Berlin. Mitte April trafen sich in Berlin beim Bundesverband Medizintechnologie (BVMeD) Hörgeräteakustiker, HNO-Ärzte und Krankenkassen zu einem ersten Roundtable. Das Thema: die Hörgeräteversorgung im Verkürzten Versorgungsweg und die „Qualitätsinitiative Verkürzter Versorgungsweg“ (QVV).

Rund drei Prozent der Patienten erhalten aktuell ihr Hörgerät über den Verkürzten Versorgungsweg. Die Versorgungsform ist noch mit einigen Vorurteilen behaftet. Angeblich sei die Versorgungsqualität nicht adäquat und es mangele an Service.

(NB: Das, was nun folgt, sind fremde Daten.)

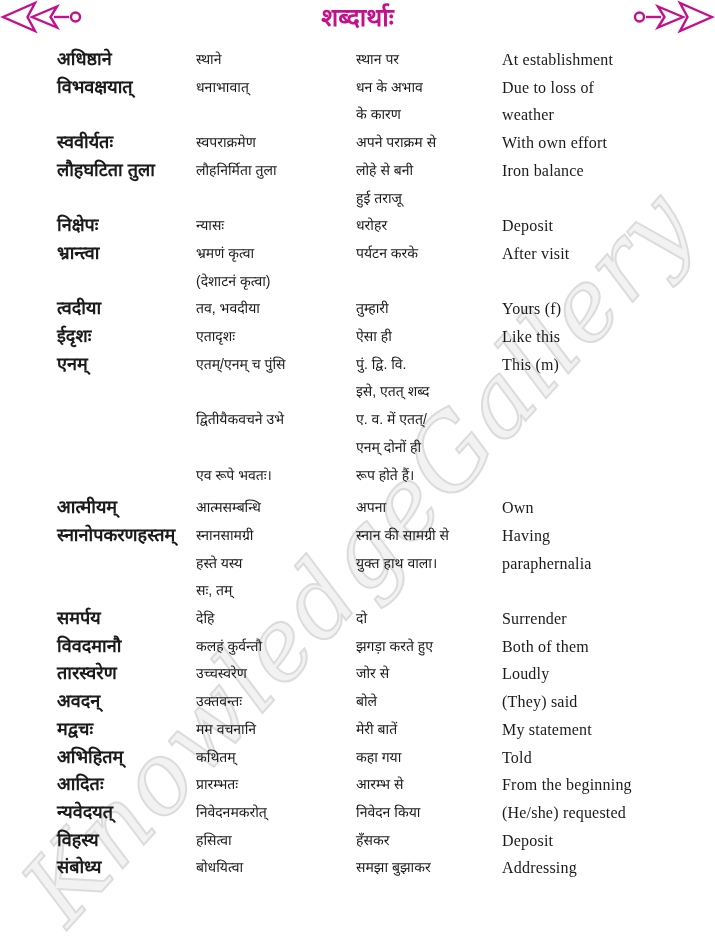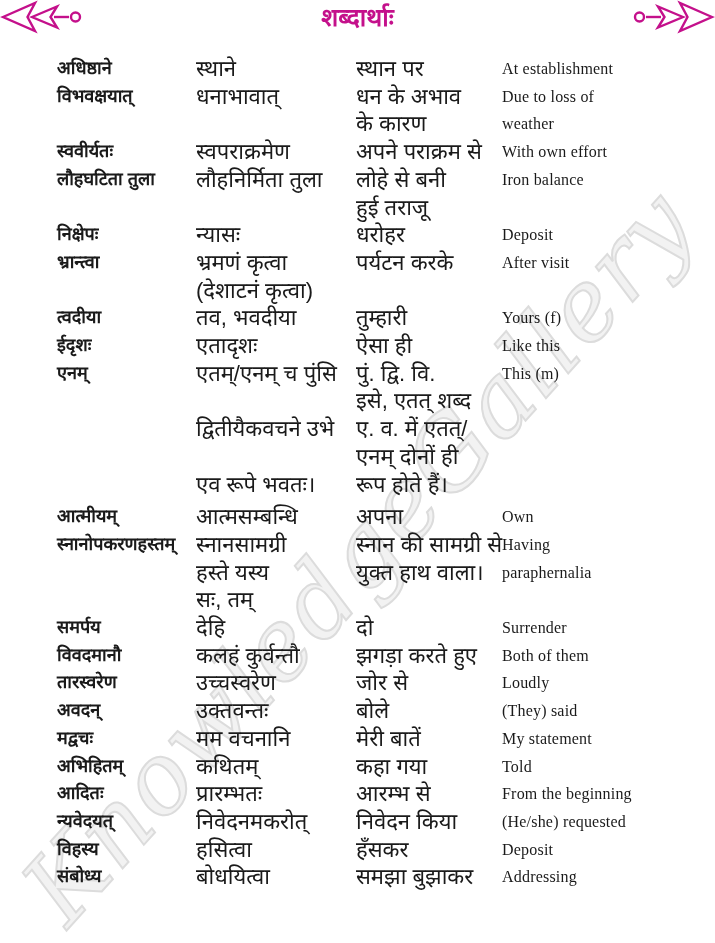"अधिष्ठाने" #vocab-table { margin-top: 21px -> 12px }
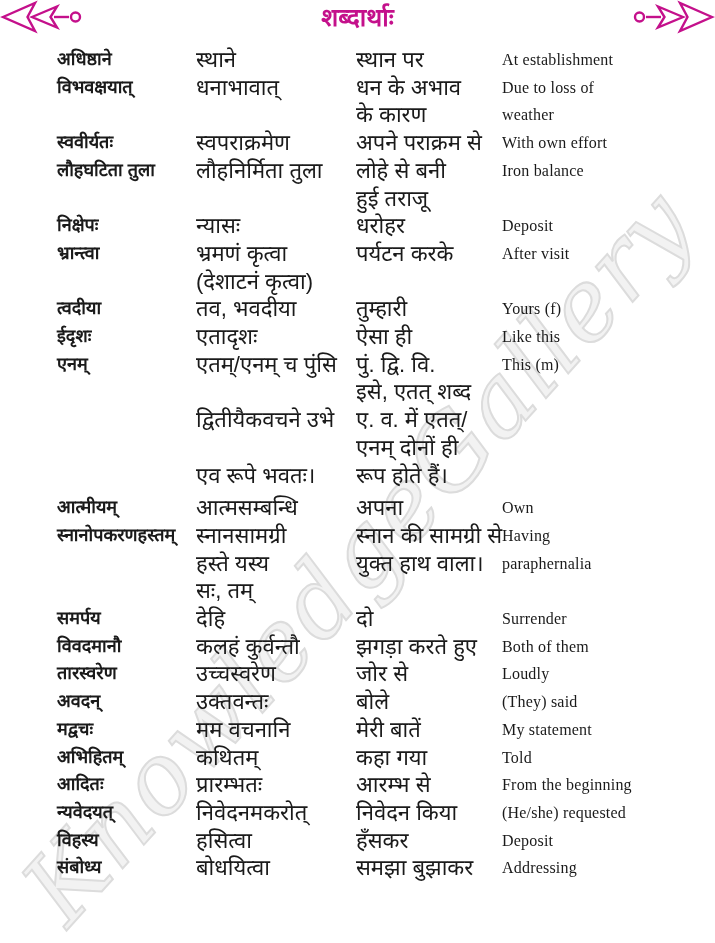"स्थाने" .c2 .line, .c3 .line { font-size: 22px -> 14px }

Aufklären über den Verkürzten Versorgungsweg bei Hörgeräten

Dass dem nicht so ist, zeigt die QVV, welche Versorgungsstandards und Versorgungsabläufe einheitlich definiert und durch eine Online-Meisterpräsenz gewährleistet. Ein weiteres Merkmal des Verkürzten Versorgungsweges war bereits seit jeher die enge und kontinuierliche audiologische und medizinische Begleitung des Kunden. Diese arbeitsteilige Versorgung durch den HNO-Arzt und den Hörgeräteakustiker ermöglicht eine ganzheitliche und stetige Betrachtung des Gesundheitszustands des Patienten. Die QVV soll Transparenz schaffen, über den Verkürzten Versorgungsweg aufklären und dazu beitragen, dass immer mehr Krankenkassen dieses moderne Versorgungskonzept auch ihren Versicherten zur Verfügung stellen.

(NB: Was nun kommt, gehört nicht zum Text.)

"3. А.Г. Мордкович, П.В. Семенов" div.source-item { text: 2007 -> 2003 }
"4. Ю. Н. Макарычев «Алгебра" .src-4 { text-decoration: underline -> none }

Beitrag der HNO-Ärzte bei der Versorgung mit Hörgeräten

Die am Verkürzten Versorgungsweg teilnehmenden HNO-Ärzte versorgen ihre Patienten nur dann mit Hörgräten, wenn diese ausdrücklich ihre Wahlfreiheit wahrgenommen haben und sich für diese arbeitsteilige Versorgung entscheiden haben. Zentraler Antrieb für HNO-Ärzte ist, dass sie ihren Patienten eine innovative und qualitativ hochwertige Versorgungsalternative zum Fachgeschäft anbieten können. Die HNO-Ärzte nehmen zudem regelmäßig an entsprechenden Fortbildungen teil.

Aufzahlungsfreie Hörgeräte im Verkürzten Versorgungsweg

Die Zusammenarbeit zwischen Hörgeräteakustikern und HNO-Ärzten im Verkürzten Versorgungsweg bringt sowohl Kostenvorteile für den Patienten als auch für die Krankenkassen. Die aufzahlungsfreie Versorgungsquote der Mitglieder der „Qualitätsinitiative Verkürzter Versorgungsweg“ lag im ersten Quartal 2015 bei ca. 70 Prozent, die durchschnittliche private Aufzahlung des Versicherten in diesem Zeitraum betrug nur 148,00 Euro. Die Anbieter des Verkürzten Versorgungsweges konnten somit belegen, dass er eine qualitativ hochwertige und zugleich kostengünstige Versorgungsalternative darstellt.

Kartellamt stärkte Alternativen in der Hörgeräteversorgung

Die Referenten beim ersten Roundtable „Verkürzter Versorgungsweg in der Hörgeräteversorgung“ stellten daher fest, dass der Verkürzte Versorgungsweg ein wichtiges Wettbewerbselement im Hörgerätemarkt ist. Nicht zuletzt deswegen, weil das Bundeskartellamt im November 2011 mit seinem Urteil die Wettbewerbsbeschränkungen beim Hörgerätevertrieb beseitigt hat. So erhielt auch der Verkürzte Versorgungsweg als Alternative zum Fachgeschäft einen Zugang zum Absatzmarkt für Hörgeräte.